+++ RECORDS SUPPLIED

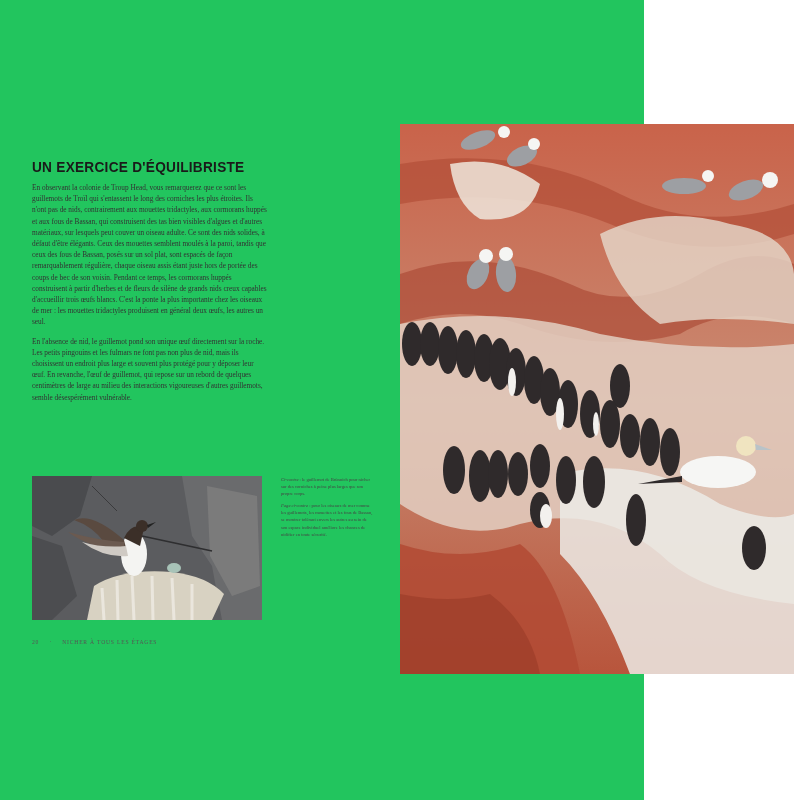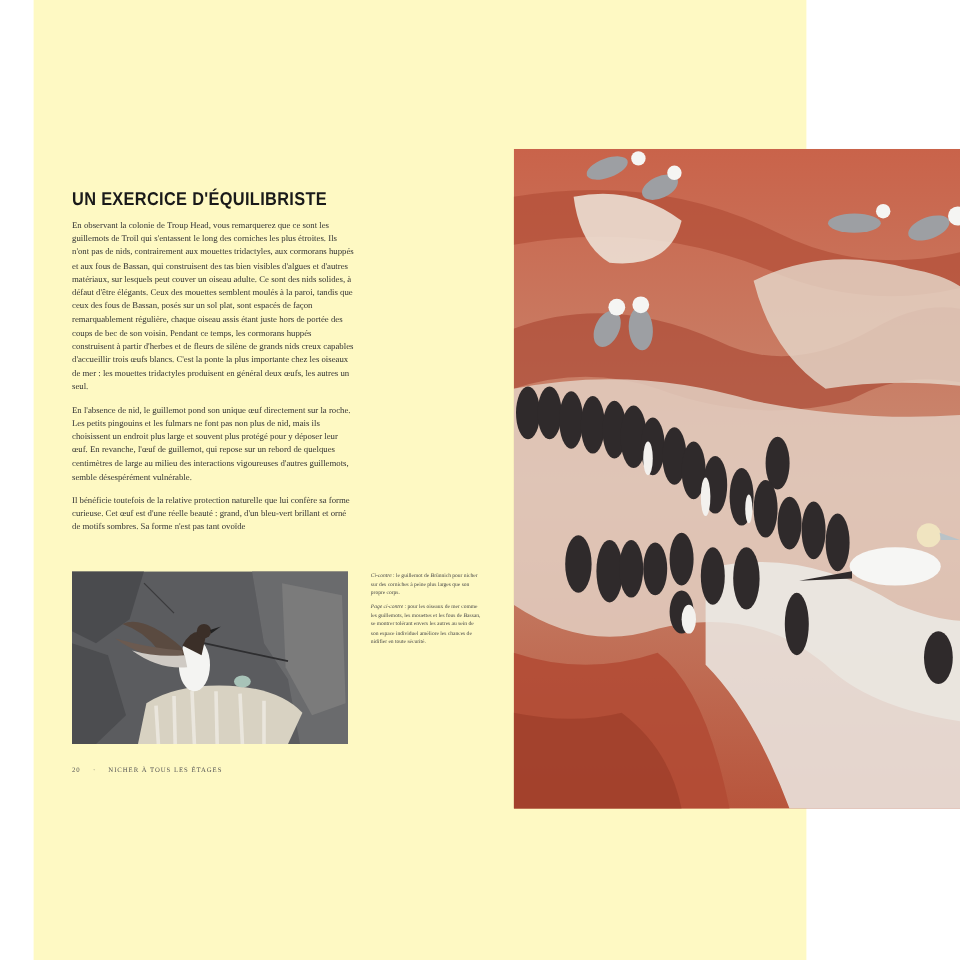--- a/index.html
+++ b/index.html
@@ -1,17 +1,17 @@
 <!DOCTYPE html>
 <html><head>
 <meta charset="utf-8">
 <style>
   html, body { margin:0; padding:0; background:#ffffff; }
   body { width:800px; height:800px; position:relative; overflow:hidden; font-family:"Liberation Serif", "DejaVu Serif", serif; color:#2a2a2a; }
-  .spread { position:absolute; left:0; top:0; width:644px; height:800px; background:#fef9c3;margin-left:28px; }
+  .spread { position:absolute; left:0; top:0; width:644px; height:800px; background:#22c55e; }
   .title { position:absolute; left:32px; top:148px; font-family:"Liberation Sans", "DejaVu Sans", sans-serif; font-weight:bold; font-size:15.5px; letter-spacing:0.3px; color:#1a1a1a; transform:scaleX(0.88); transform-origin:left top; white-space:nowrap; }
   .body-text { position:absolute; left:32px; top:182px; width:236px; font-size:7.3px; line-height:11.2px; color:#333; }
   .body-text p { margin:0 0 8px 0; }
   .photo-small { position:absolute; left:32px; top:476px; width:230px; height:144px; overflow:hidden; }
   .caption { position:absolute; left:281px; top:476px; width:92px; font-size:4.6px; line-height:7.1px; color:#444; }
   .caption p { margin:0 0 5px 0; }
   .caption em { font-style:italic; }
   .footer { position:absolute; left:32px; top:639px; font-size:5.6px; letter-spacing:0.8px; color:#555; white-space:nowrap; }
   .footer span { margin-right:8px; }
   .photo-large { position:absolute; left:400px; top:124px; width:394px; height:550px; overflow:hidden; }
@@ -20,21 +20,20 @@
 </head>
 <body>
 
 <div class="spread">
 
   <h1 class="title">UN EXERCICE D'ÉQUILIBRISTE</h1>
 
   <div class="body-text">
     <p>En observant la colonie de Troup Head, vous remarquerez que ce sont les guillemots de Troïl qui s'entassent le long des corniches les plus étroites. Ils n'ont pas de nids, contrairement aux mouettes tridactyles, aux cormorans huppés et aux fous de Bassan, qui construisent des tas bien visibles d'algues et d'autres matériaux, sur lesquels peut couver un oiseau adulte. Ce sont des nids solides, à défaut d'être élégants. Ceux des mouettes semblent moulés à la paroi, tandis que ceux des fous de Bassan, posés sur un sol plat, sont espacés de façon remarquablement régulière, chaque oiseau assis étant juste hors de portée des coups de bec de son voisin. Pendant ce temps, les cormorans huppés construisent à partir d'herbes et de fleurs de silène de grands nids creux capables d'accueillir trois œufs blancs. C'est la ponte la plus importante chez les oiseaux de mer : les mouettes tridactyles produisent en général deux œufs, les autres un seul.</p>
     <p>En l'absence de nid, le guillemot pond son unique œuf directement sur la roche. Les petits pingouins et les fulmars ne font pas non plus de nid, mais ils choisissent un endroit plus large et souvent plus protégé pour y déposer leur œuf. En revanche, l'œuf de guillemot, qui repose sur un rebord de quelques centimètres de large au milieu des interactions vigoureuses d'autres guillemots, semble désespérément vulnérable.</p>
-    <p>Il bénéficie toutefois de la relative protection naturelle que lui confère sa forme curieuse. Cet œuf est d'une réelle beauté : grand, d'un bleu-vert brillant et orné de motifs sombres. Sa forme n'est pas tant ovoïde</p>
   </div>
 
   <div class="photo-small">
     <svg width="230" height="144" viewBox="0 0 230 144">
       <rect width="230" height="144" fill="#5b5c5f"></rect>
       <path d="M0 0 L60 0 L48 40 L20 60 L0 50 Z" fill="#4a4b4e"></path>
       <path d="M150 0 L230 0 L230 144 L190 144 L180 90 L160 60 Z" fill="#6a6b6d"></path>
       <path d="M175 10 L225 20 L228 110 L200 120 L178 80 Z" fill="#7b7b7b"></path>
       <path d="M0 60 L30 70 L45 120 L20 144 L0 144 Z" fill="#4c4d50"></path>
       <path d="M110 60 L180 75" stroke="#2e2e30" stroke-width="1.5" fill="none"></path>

++++++

Write out the data above precisely. Pictures stay out.

THE COMPLETED TASK:
--- a/index.html
+++ b/index.html
@@ -1,17 +1,17 @@
 <!DOCTYPE html>
 <html><head>
 <meta charset="utf-8">
 <style>
   html, body { margin:0; padding:0; background:#ffffff; }
   body { width:800px; height:800px; position:relative; overflow:hidden; font-family:"Liberation Serif", "DejaVu Serif", serif; color:#2a2a2a; }
-  .spread { position:absolute; left:0; top:0; width:644px; height:800px; background:#fef9c3;margin-left:28px; }
+  .spread { position:absolute; left:0; top:0; width:644px; height:800px; background:#22c55e; }
   .title { position:absolute; left:32px; top:148px; font-family:"Liberation Sans", "DejaVu Sans", sans-serif; font-weight:bold; font-size:15.5px; letter-spacing:0.3px; color:#1a1a1a; transform:scaleX(0.88); transform-origin:left top; white-space:nowrap; }
   .body-text { position:absolute; left:32px; top:182px; width:236px; font-size:7.3px; line-height:11.2px; color:#333; }
   .body-text p { margin:0 0 8px 0; }
   .photo-small { position:absolute; left:32px; top:476px; width:230px; height:144px; overflow:hidden; }
   .caption { position:absolute; left:281px; top:476px; width:92px; font-size:4.6px; line-height:7.1px; color:#444; }
   .caption p { margin:0 0 5px 0; }
   .caption em { font-style:italic; }
   .footer { position:absolute; left:32px; top:639px; font-size:5.6px; letter-spacing:0.8px; color:#555; white-space:nowrap; }
   .footer span { margin-right:8px; }
   .photo-large { position:absolute; left:400px; top:124px; width:394px; height:550px; overflow:hidden; }
@@ -20,21 +20,20 @@
 </head>
 <body>
 
 <div class="spread">
 
   <h1 class="title">UN EXERCICE D'ÉQUILIBRISTE</h1>
 
   <div class="body-text">
     <p>En observant la colonie de Troup Head, vous remarquerez que ce sont les guillemots de Troïl qui s'entassent le long des corniches les plus étroites. Ils n'ont pas de nids, contrairement aux mouettes tridactyles, aux cormorans huppés et aux fous de Bassan, qui construisent des tas bien visibles d'algues et d'autres matériaux, sur lesquels peut couver un oiseau adulte. Ce sont des nids solides, à défaut d'être élégants. Ceux des mouettes semblent moulés à la paroi, tandis que ceux des fous de Bassan, posés sur un sol plat, sont espacés de façon remarquablement régulière, chaque oiseau assis étant juste hors de portée des coups de bec de son voisin. Pendant ce temps, les cormorans huppés construisent à partir d'herbes et de fleurs de silène de grands nids creux capables d'accueillir trois œufs blancs. C'est la ponte la plus importante chez les oiseaux de mer : les mouettes tridactyles produisent en général deux œufs, les autres un seul.</p>
     <p>En l'absence de nid, le guillemot pond son unique œuf directement sur la roche. Les petits pingouins et les fulmars ne font pas non plus de nid, mais ils choisissent un endroit plus large et souvent plus protégé pour y déposer leur œuf. En revanche, l'œuf de guillemot, qui repose sur un rebord de quelques centimètres de large au milieu des interactions vigoureuses d'autres guillemots, semble désespérément vulnérable.</p>
-    <p>Il bénéficie toutefois de la relative protection naturelle que lui confère sa forme curieuse. Cet œuf est d'une réelle beauté : grand, d'un bleu-vert brillant et orné de motifs sombres. Sa forme n'est pas tant ovoïde</p>
   </div>
 
   <div class="photo-small">
     <svg width="230" height="144" viewBox="0 0 230 144">
       <rect width="230" height="144" fill="#5b5c5f"></rect>
       <path d="M0 0 L60 0 L48 40 L20 60 L0 50 Z" fill="#4a4b4e"></path>
       <path d="M150 0 L230 0 L230 144 L190 144 L180 90 L160 60 Z" fill="#6a6b6d"></path>
       <path d="M175 10 L225 20 L228 110 L200 120 L178 80 Z" fill="#7b7b7b"></path>
       <path d="M0 60 L30 70 L45 120 L20 144 L0 144 Z" fill="#4c4d50"></path>
       <path d="M110 60 L180 75" stroke="#2e2e30" stroke-width="1.5" fill="none"></path>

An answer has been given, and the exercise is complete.